Kahn Susan R, Morrison David R, Cohen Jacqueline M, Emed Jessica, Tagalakis Vicky, Roussin Andre, Geerts William
Division of Internal Medicine and Department of Medicine, McGill University,Montreal, Canada.
Cochrane Database Syst Rev. 2013 Jul 16(7):CD008201. doi: 10.1002/14651858.CD008201.pub2.

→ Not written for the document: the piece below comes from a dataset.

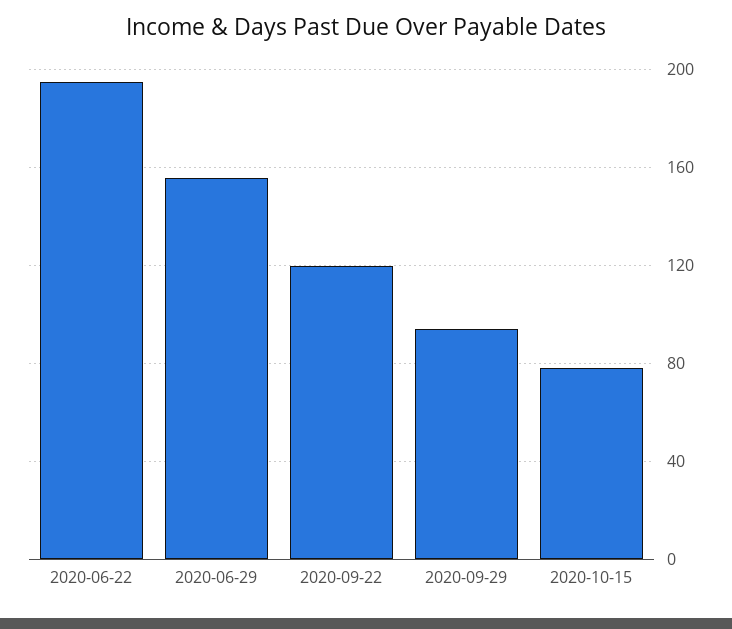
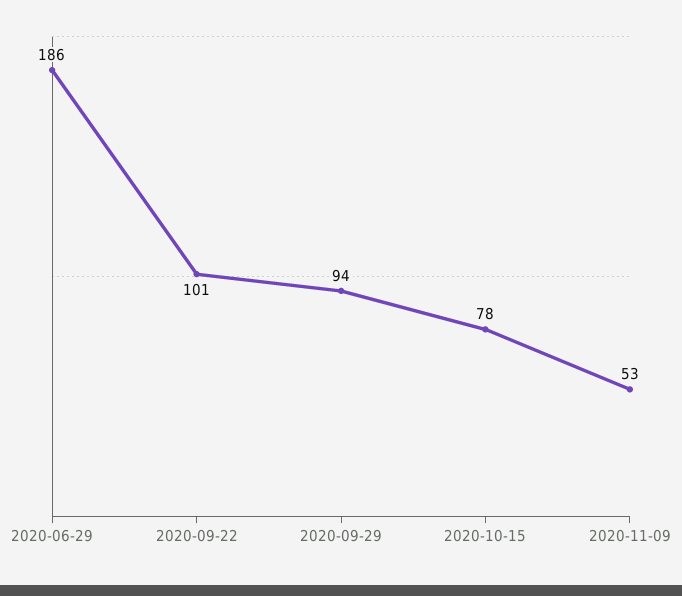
2020-06-22: 195 -> none
2020-06-29: 155 -> 186
2020-09-22: 120 -> 101
2020-11-09: none -> 53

Venous thromboembolism (VTE) is a leading cause of morbidity and mortality in hospitalized patients. Numerous randomized controlled trials (RCTs) show that using thromboprophylaxis in hospitalized patients at risk for VTE is safe, effective and cost-effective. Despite this, prophylactic therapies for VTE are underutilized. System-wide interventions may be more effective to improve the use of VTE prophylaxis than relying on individual providers' prescribing behaviors.
To assess the effects of interventions designed to increase the implementation of thromboprophylaxis in hospitalized adult medical and surgical patients at risk for venous thromboembolism (VTE), assessed in terms of: 1. Increase in the proportion of patients who receive prophylaxis and appropriate prophylaxis 2. Reduction in risk of symptomatic VTE3. Reduction in risk of asymptomatic VTE4. Safety of the intervention.
The Cochrane Peripheral Vascular Diseases Group Trials Search Co-ordinator (TSC) searched the Group's Specialised Register (last searched July 2010) and the Cochrane Central Register of Controlled Trials (CENTRAL, The Cochrane Library) 2010, Issue 3. We searched the PubMed, EMBASE, and SCOPUS databases (19 April 2010) as well as the reference lists of relevant review articles.
We included all studies whose interventions aimed to increase the use of prophylaxis and/or appropriate prophylaxis, decrease the proportion of symptomatic VTE, or decrease the proportion of asymptomatic VTE in hospitalized adult patients. We excluded studies that simply distributed published guidelines and studies whose interventions were not clearly described.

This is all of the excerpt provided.